§ **Problem details**
Would you copy, word for word, each line from the one with "-11,7 +11,7 @@" to the end of the listing below, skipping all pictures?

§ **Study material**
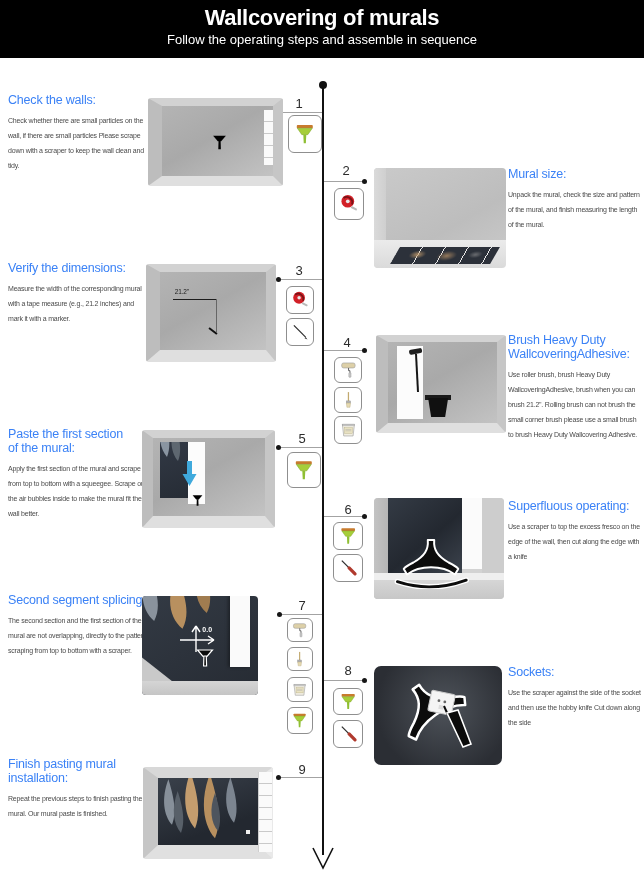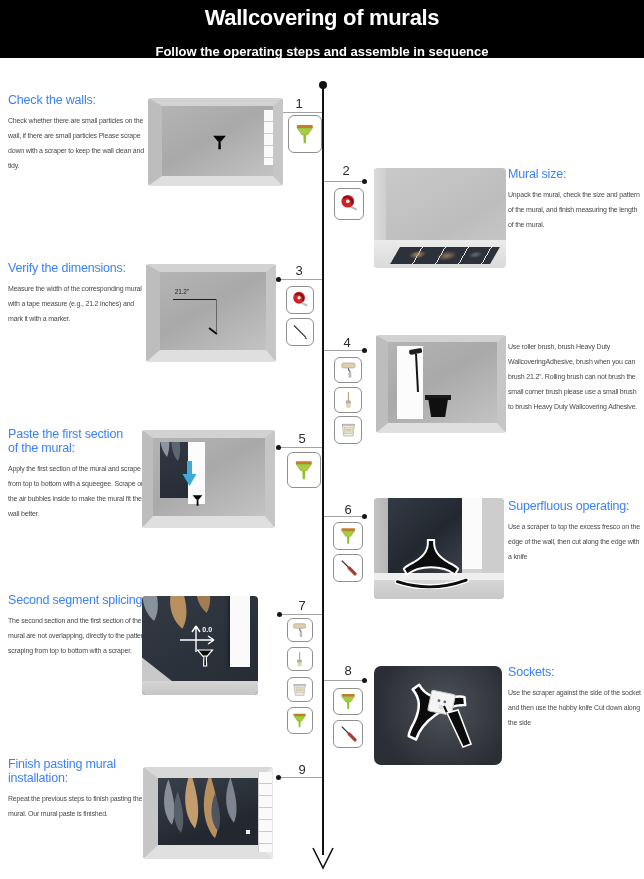--- a/index.html
+++ b/index.html
@@ -11,7 +11,7 @@
   .header { position:absolute; left:0; top:0; width:644px; height:58px;
             background:#000; color:#fff; text-align:center; }
   .header h1 { font-size:22px; font-weight:600; letter-spacing:-0.3px; padding-top:5px; line-height:1.15; }
-  .header h2 { font-size:13px; font-weight:700; margin-top:14px;text-align:center; }
+  .header h2 { font-size:13px; font-weight:400; margin-top:2px;text-align:center; }
 
   
   .tl   { position:absolute; background:#111; }

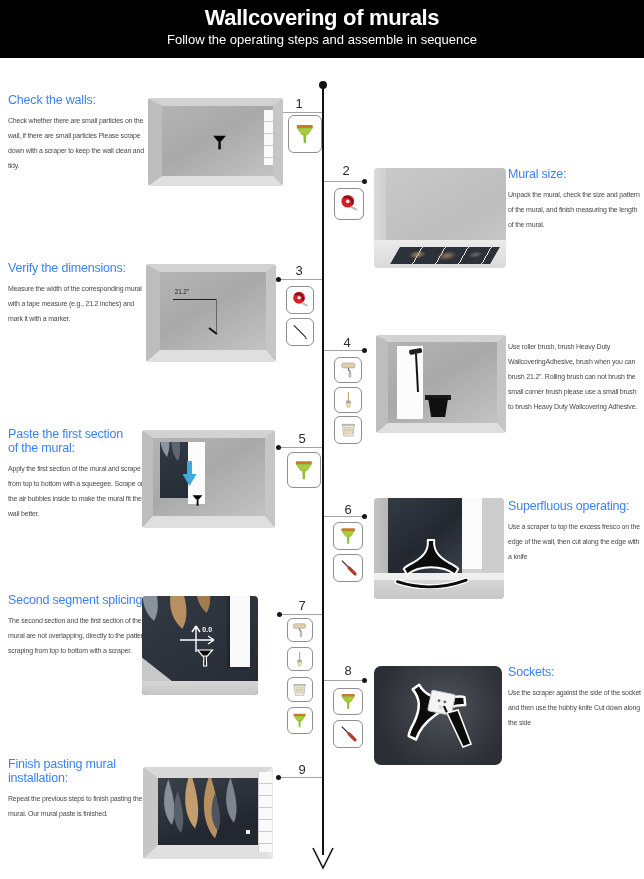--- a/index.html
+++ b/index.html
@@ -216,6 +216,8 @@
       </div>
     </div>
     <div class="txt" style="left:508px;top:334px;width:134px">
+      <h3>Brush Heavy Duty
+WallcoveringAdhesive:</h3>
       <p>Use roller brush, brush Heavy Duty WallcoveringAdhesive, brush when you can brush 21.2". Rolling brush can not brush the small corner brush please use a small brush to brush Heavy Duty Wallcovering Adhesive.</p>
     </div>
   </section>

§ **Answer area**
@@ -11,7 +11,7 @@
   .header { position:absolute; left:0; top:0; width:644px; height:58px;
             background:#000; color:#fff; text-align:center; }
   .header h1 { font-size:22px; font-weight:600; letter-spacing:-0.3px; padding-top:5px; line-height:1.15; }
-  .header h2 { font-size:13px; font-weight:700; margin-top:14px;text-align:center; }
+  .header h2 { font-size:13px; font-weight:400; margin-top:2px;text-align:center; }
 
   
   .tl   { position:absolute; background:#111; }

--- a/index.html
+++ b/index.html
@@ -216,6 +216,8 @@
       </div>
     </div>
     <div class="txt" style="left:508px;top:334px;width:134px">
+      <h3>Brush Heavy Duty
+WallcoveringAdhesive:</h3>
       <p>Use roller brush, brush Heavy Duty WallcoveringAdhesive, brush when you can brush 21.2". Rolling brush can not brush the small corner brush please use a small brush to brush Heavy Duty Wallcovering Adhesive.</p>
     </div>
   </section>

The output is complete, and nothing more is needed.